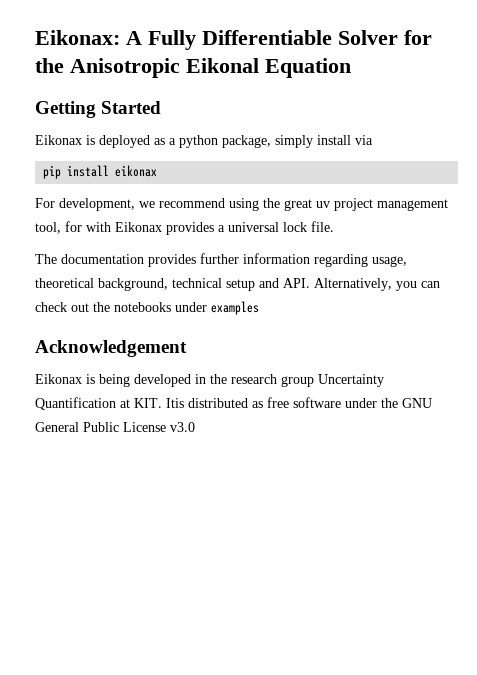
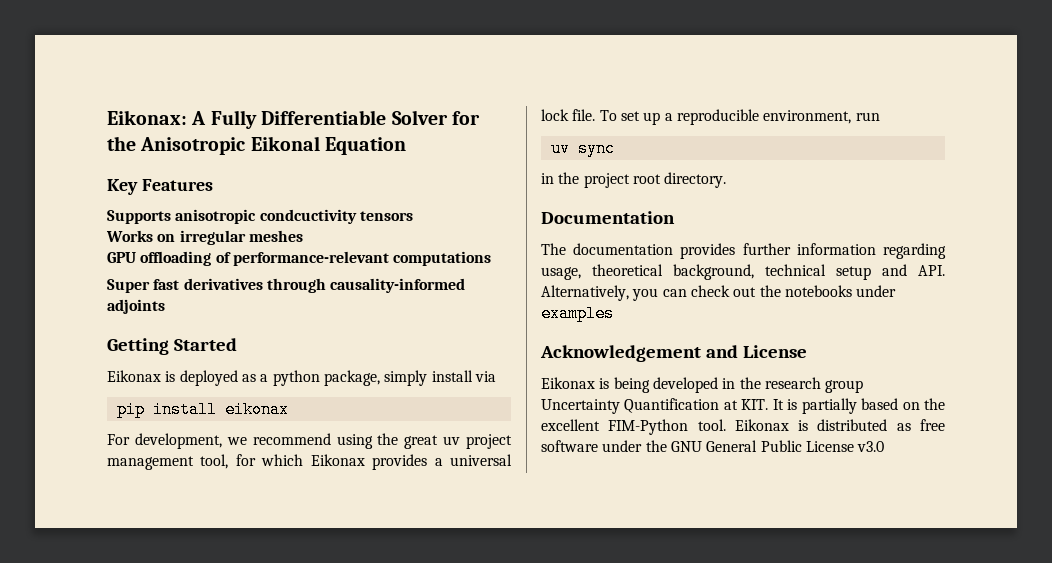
+ Key Features
+ Supports anisotropic condcuctivity tensors
+ Works on irregular meshes
+ GPU offloading of performance-relevant computations
+ Super fast derivatives through causality-informed adjoints
- For development, we recommend using the great uv project management tool, for with Eikonax provides a universal lock file.
+ For development, we recommend using the great uv project management tool, for which Eikonax provides a universal lock file. To set up a reproducible environment, run
+ uv sync
+ in the project root directory.
+ Documentation
- Acknowledgement
+ Acknowledgement and License
- Eikonax is being developed in the research group Uncertainty Quantification at KIT. Itis distributed as free software under the GNU General Public License v3.0
+ Eikonax is being developed in the research group Uncertainty Quantification at KIT. It is partially based on the excellent FIM-Python tool. Eikonax is distributed as free software under the GNU General Public License v3.0

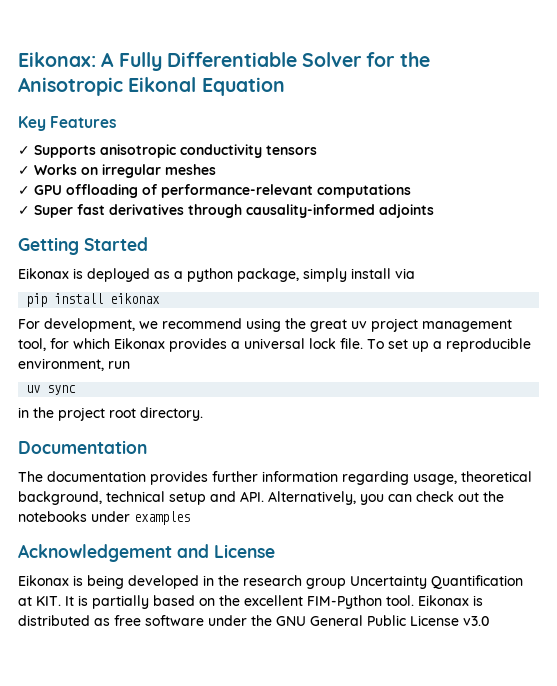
- Supports anisotropic condcuctivity tensors
+ ✓ Supports anisotropic conductivity tensors
- Works on irregular meshes
+ ✓ Works on irregular meshes
- GPU offloading of performance-relevant computations
+ ✓ GPU offloading of performance-relevant computations
- Super fast derivatives through causality-informed adjoints
+ ✓ Super fast derivatives through causality-informed adjoints

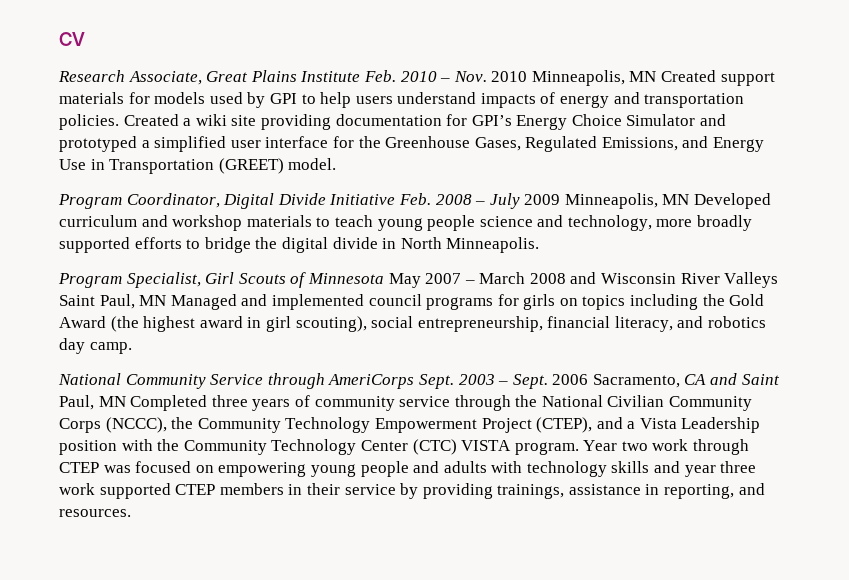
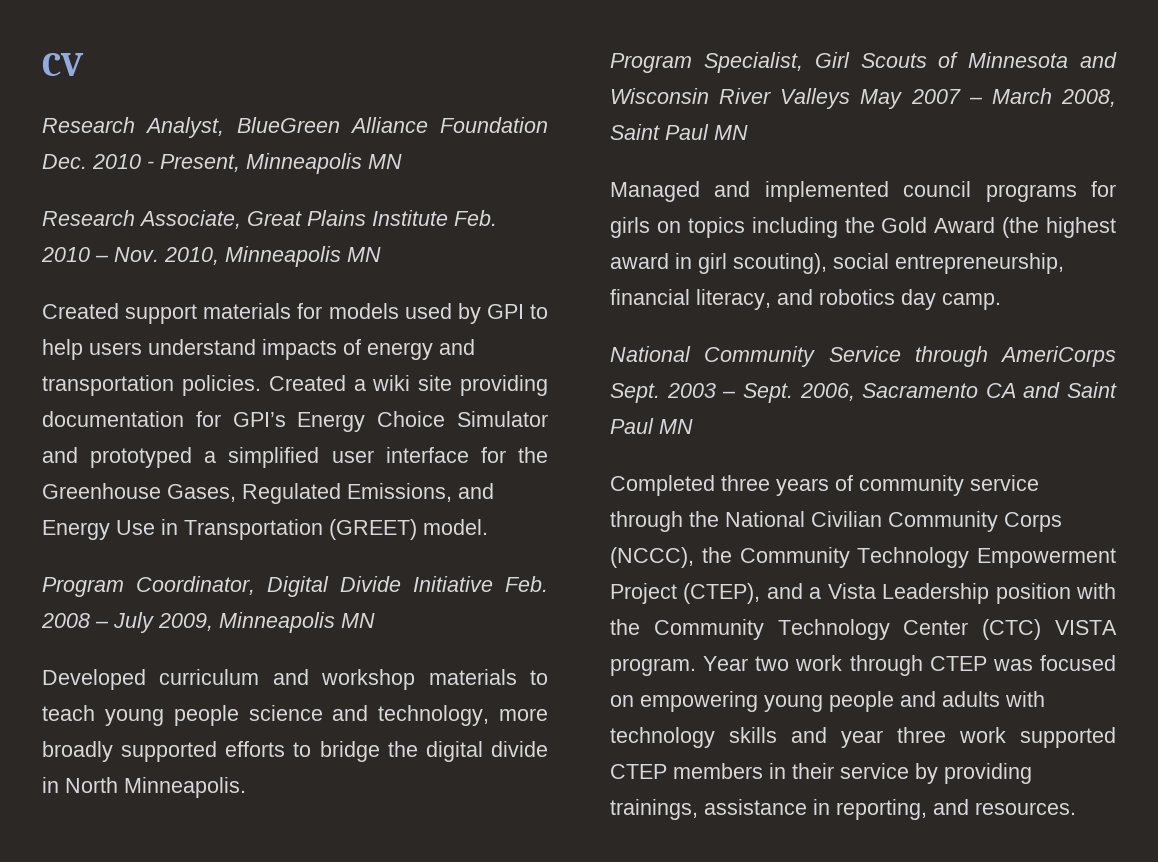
+ Research Analyst, BlueGreen Alliance Foundation Dec. 2010 - Present, Minneapolis MN
- Research Associate, Great Plains Institute Feb. 2010 – Nov. 2010 Minneapolis, MN Created support materials for models used by GPI to help users understand impacts of energy and transportation policies.
+ Research Associate, Great Plains Institute Feb. 2010 – Nov. 2010, Minneapolis MN
+ Created support materials for models used by GPI to help users understand impacts of energy and transportation policies.
- Program Coordinator, Digital Divide Initiative Feb. 2008 – July 2009 Minneapolis, MN Developed curriculum and workshop materials to teach young people science and technology, more broadly supported efforts to bridge the digital divide in North Minneapolis.
+ Program Coordinator, Digital Divide Initiative Feb. 2008 – July 2009, Minneapolis MN
+ Developed curriculum and workshop materials to teach young people science and technology, more broadly supported efforts to bridge the digital divide in North Minneapolis.
- Program Specialist, Girl Scouts of Minnesota May 2007 – March 2008 and Wisconsin River Valleys Saint Paul, MN Managed and implemented council programs for girls on topics including the Gold Award (the highest award in girl scouting), social entrepreneurship, financial literacy, and robotics day camp.
+ Program Specialist, Girl Scouts of Minnesota and Wisconsin River Valleys May 2007 – March 2008, Saint Paul MN
+ Managed and implemented council programs for girls on topics including the Gold Award (the highest award in girl scouting), social entrepreneurship, financial literacy, and robotics day camp.
- 2006 Sacramento, CA and Saint Paul, MN Completed three years of community service through the National Civilian Community Corps (NCCC), the Community Technology Empowerment Project (CTEP), and a Vista Leadership position with the Community Technology Center (CTC) VISTA program.
+ 2006, Sacramento CA and Saint Paul MN
+ Completed three years of community service through the National Civilian Community Corps (NCCC), the Community Technology Empowerment Project (CTEP), and a Vista Leadership position with the Community Technology Center (CTC) VISTA program.

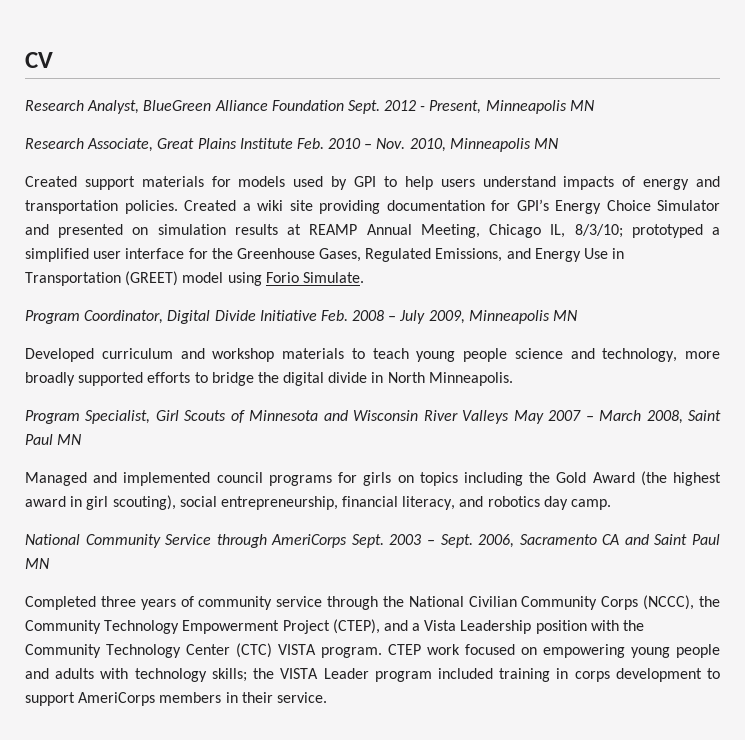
- Research Analyst, BlueGreen Alliance Foundation Dec. 2010 - Present, Minneapolis MN
+ Research Analyst, BlueGreen Alliance Foundation Sept. 2012 - Present, Minneapolis MN
- Created a wiki site providing documentation for GPI’s Energy Choice Simulator and prototyped a simplified user interface for the Greenhouse Gases, Regulated Emissions, and Energy Use in Transportation (GREET) model.
+ Created a wiki site providing documentation for GPI’s Energy Choice Simulator and presented on simulation results at REAMP Annual Meeting, Chicago IL, 8/3/10; prototyped a simplified user interface for the Greenhouse Gases, Regulated Emissions, and Energy Use in Transportation (GREET) model using Forio Simulate.
- Year two work through CTEP was focused on empowering young people and adults with technology skills and year three work supported CTEP members in their service by providing trainings, assistance in reporting, and resources.
+ CTEP work focused on empowering young people and adults with technology skills; the VISTA Leader program included training in corps development to support AmeriCorps members in their service.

-- -- --

* _What you are asked to do_
Leave out the pictures and copy everything else in the records word for word.

* _Worked solution_
+ Key Features
+ Supports anisotropic condcuctivity tensors
+ Works on irregular meshes
+ GPU offloading of performance-relevant computations
+ Super fast derivatives through causality-informed adjoints
- For development, we recommend using the great uv project management tool, for with Eikonax provides a universal lock file.
+ For development, we recommend using the great uv project management tool, for which Eikonax provides a universal lock file. To set up a reproducible environment, run
+ uv sync
+ in the project root directory.
+ Documentation
- Acknowledgement
+ Acknowledgement and License
- Eikonax is being developed in the research group Uncertainty Quantification at KIT. Itis distributed as free software under the GNU General Public License v3.0
+ Eikonax is being developed in the research group Uncertainty Quantification at KIT. It is partially based on the excellent FIM-Python tool. Eikonax is distributed as free software under the GNU General Public License v3.0

- Supports anisotropic condcuctivity tensors
+ ✓ Supports anisotropic conductivity tensors
- Works on irregular meshes
+ ✓ Works on irregular meshes
- GPU offloading of performance-relevant computations
+ ✓ GPU offloading of performance-relevant computations
- Super fast derivatives through causality-informed adjoints
+ ✓ Super fast derivatives through causality-informed adjoints

+ Research Analyst, BlueGreen Alliance Foundation Dec. 2010 - Present, Minneapolis MN
- Research Associate, Great Plains Institute Feb. 2010 – Nov. 2010 Minneapolis, MN Created support materials for models used by GPI to help users understand impacts of energy and transportation policies.
+ Research Associate, Great Plains Institute Feb. 2010 – Nov. 2010, Minneapolis MN
+ Created support materials for models used by GPI to help users understand impacts of energy and transportation policies.
- Program Coordinator, Digital Divide Initiative Feb. 2008 – July 2009 Minneapolis, MN Developed curriculum and workshop materials to teach young people science and technology, more broadly supported efforts to bridge the digital divide in North Minneapolis.
+ Program Coordinator, Digital Divide Initiative Feb. 2008 – July 2009, Minneapolis MN
+ Developed curriculum and workshop materials to teach young people science and technology, more broadly supported efforts to bridge the digital divide in North Minneapolis.
- Program Specialist, Girl Scouts of Minnesota May 2007 – March 2008 and Wisconsin River Valleys Saint Paul, MN Managed and implemented council programs for girls on topics including the Gold Award (the highest award in girl scouting), social entrepreneurship, financial literacy, and robotics day camp.
+ Program Specialist, Girl Scouts of Minnesota and Wisconsin River Valleys May 2007 – March 2008, Saint Paul MN
+ Managed and implemented council programs for girls on topics including the Gold Award (the highest award in girl scouting), social entrepreneurship, financial literacy, and robotics day camp.
- 2006 Sacramento, CA and Saint Paul, MN Completed three years of community service through the National Civilian Community Corps (NCCC), the Community Technology Empowerment Project (CTEP), and a Vista Leadership position with the Community Technology Center (CTC) VISTA program.
+ 2006, Sacramento CA and Saint Paul MN
+ Completed three years of community service through the National Civilian Community Corps (NCCC), the Community Technology Empowerment Project (CTEP), and a Vista Leadership position with the Community Technology Center (CTC) VISTA program.

- Research Analyst, BlueGreen Alliance Foundation Dec. 2010 - Present, Minneapolis MN
+ Research Analyst, BlueGreen Alliance Foundation Sept. 2012 - Present, Minneapolis MN
- Created a wiki site providing documentation for GPI’s Energy Choice Simulator and prototyped a simplified user interface for the Greenhouse Gases, Regulated Emissions, and Energy Use in Transportation (GREET) model.
+ Created a wiki site providing documentation for GPI’s Energy Choice Simulator and presented on simulation results at REAMP Annual Meeting, Chicago IL, 8/3/10; prototyped a simplified user interface for the Greenhouse Gases, Regulated Emissions, and Energy Use in Transportation (GREET) model using Forio Simulate.
- Year two work through CTEP was focused on empowering young people and adults with technology skills and year three work supported CTEP members in their service by providing trainings, assistance in reporting, and resources.
+ CTEP work focused on empowering young people and adults with technology skills; the VISTA Leader program included training in corps development to support AmeriCorps members in their service.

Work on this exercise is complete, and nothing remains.